Well, here's the Tank, a buck I hunted exclusively for close to two weeks. Took him at 9:25 Sunday morning. He came in from behind me and directly down wind. I just happened to glance over my shoulder and seen him standing 10 yards away looking right thru the Double Bull. I couldn't tell if he had me pegged or was focused on something else. I played a hid and seek game with him thru the window for close to 10 minutes. Finally he started looking around him and eventually began walking towards one of the scrapes I was hunting over. I didn't let him get far before I let the .270 do its work. He's not the biggest antlered buck I've ever killed, and that's just fine with me. However, his 9 point antlers will still score somewhere between 145 & 150 inches gross with 11 inch G2's, 5 inch bases and a 19 3/4 spread. Its the body size of this buck that sets him apart from others I've taken. His neck right behind the ears is over 24 inches and the base of his neck is pushing 45 inches! His dressed weight is 262 lbs, making him the heaviest deer I've ever taken. I got a real quick glimpse of this deer in 2007 and often wondered what ever happened to him. Hunting pressure here is virtually non-existent, however, the Timber Wolf is reaching record numbers, so I figured he was a victim of either the Wolf or Winter. During three seasons of hunting this area, and over 8000 trail camera pictures there was no proof he was even alive. Ten days ago he showed up out of the blue. Then he disappeared again for 10 days. A camera I have on a scrape took two pictures of him Saturday night. It was a good feeling to know he was back in the area. Deer movement had been slow all week due to the warm day time temps. Sitting all day had gotten tough to do and it was hard to fight off sleep. But it all came together at the least expected time. I'll honor him with a European Mount and I'll use his cape on a giant replica that will go in our Wild Whitetails display.


----------



## Maverick (Mar 4, 2002)

One hell of deer! He looks to be swelled pretty good! Congrates!


----------



## SDHandgunner (Jun 22, 2004)

Congratulations

I think TANK is a fitting name as he is a monster.

Larry


----------



## ImpalaSSpeed96 (Aug 25, 2008)

Thats an awesome deer man. Congrats!


----------



## waterfowler7 (Sep 16, 2008)

Congrats man he is a tank haha hes pretty damn big


----------



## blhunter3 (May 5, 2007)

That is a TANK


----------



## feathersandpoo (Oct 23, 2009)

Frank the tank, Frank the tank. Nice deer.


----------



## Chuck Smith (Feb 22, 2005)

HOLY CRAP!!

Did you need a tank to drag him out of the woods?

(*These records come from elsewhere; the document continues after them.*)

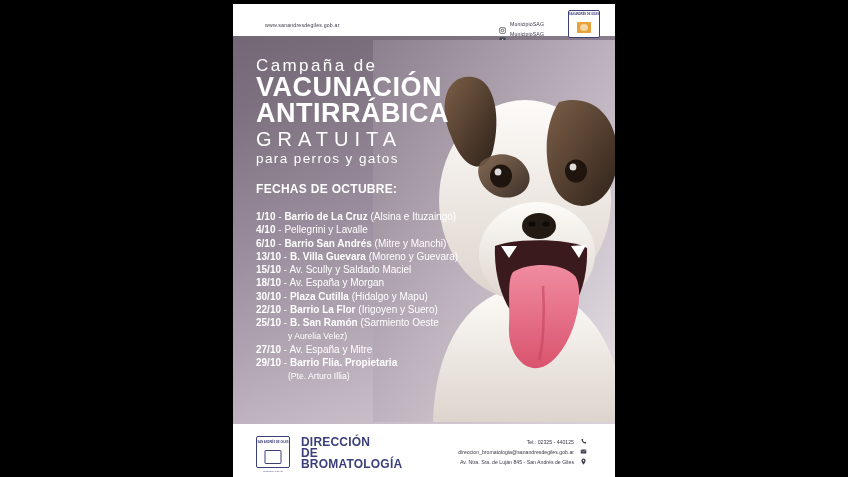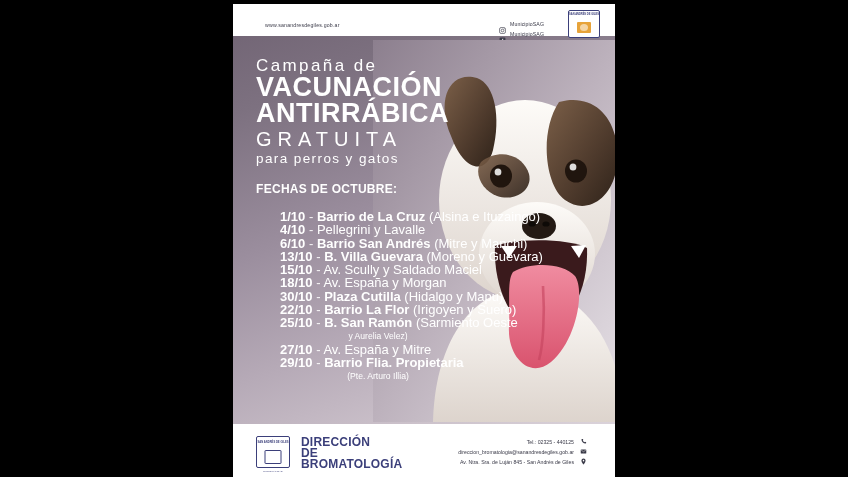--- a/index.html
+++ b/index.html
@@ -183,11 +183,10 @@
     margin-bottom: 14px;
   }
   .date-row {
-    font-size: 13px;
+    font-size: 10px;
     line-height: 13.3px;
     color: #ffffff;
     white-space: nowrap;
-    margin-left: 24px;
   }
   .date-row .d-date {
     font-weight: bold;

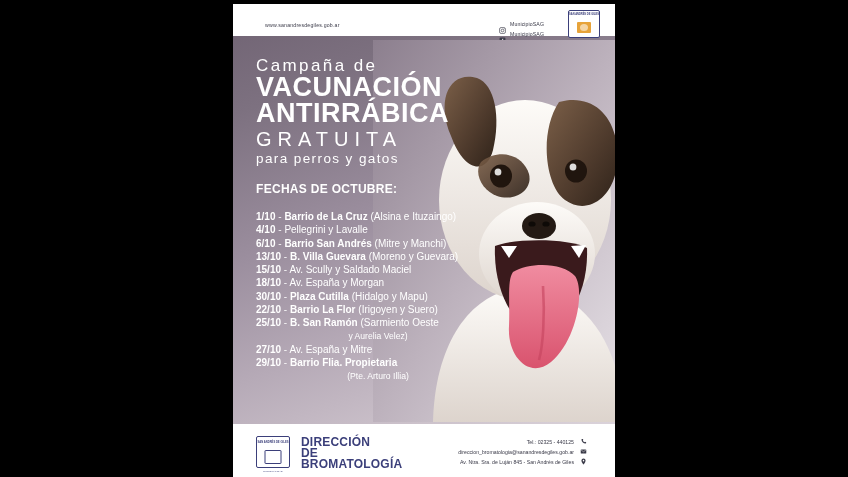--- a/index.html
+++ b/index.html
@@ -209,7 +209,6 @@
     line-height: 13.3px;
     color: #ffffff;
     padding-left: 32px;
-    text-align: center;
   }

That thing is a monster. Great job and congrats. I love seeing pic's of big bucks.


----------



## Norm70 (Aug 26, 2005)

he is like the Bryant Mckinnie of deer.


----------



## MSG Rude (Oct 6, 2003)

Beautiful animal for sure!!


----------



## bornlucky (Jul 24, 2007)

The belly on that deer has a resemblance to my own. He must like pasta and beer as much as I do! :beer:


----------



## startown (Nov 14, 2005)

Congratuations on the huge buck! Question...I hunt deer in Kittson County in NW MN, did you happen to be hunting in Kittson? Thanks


----------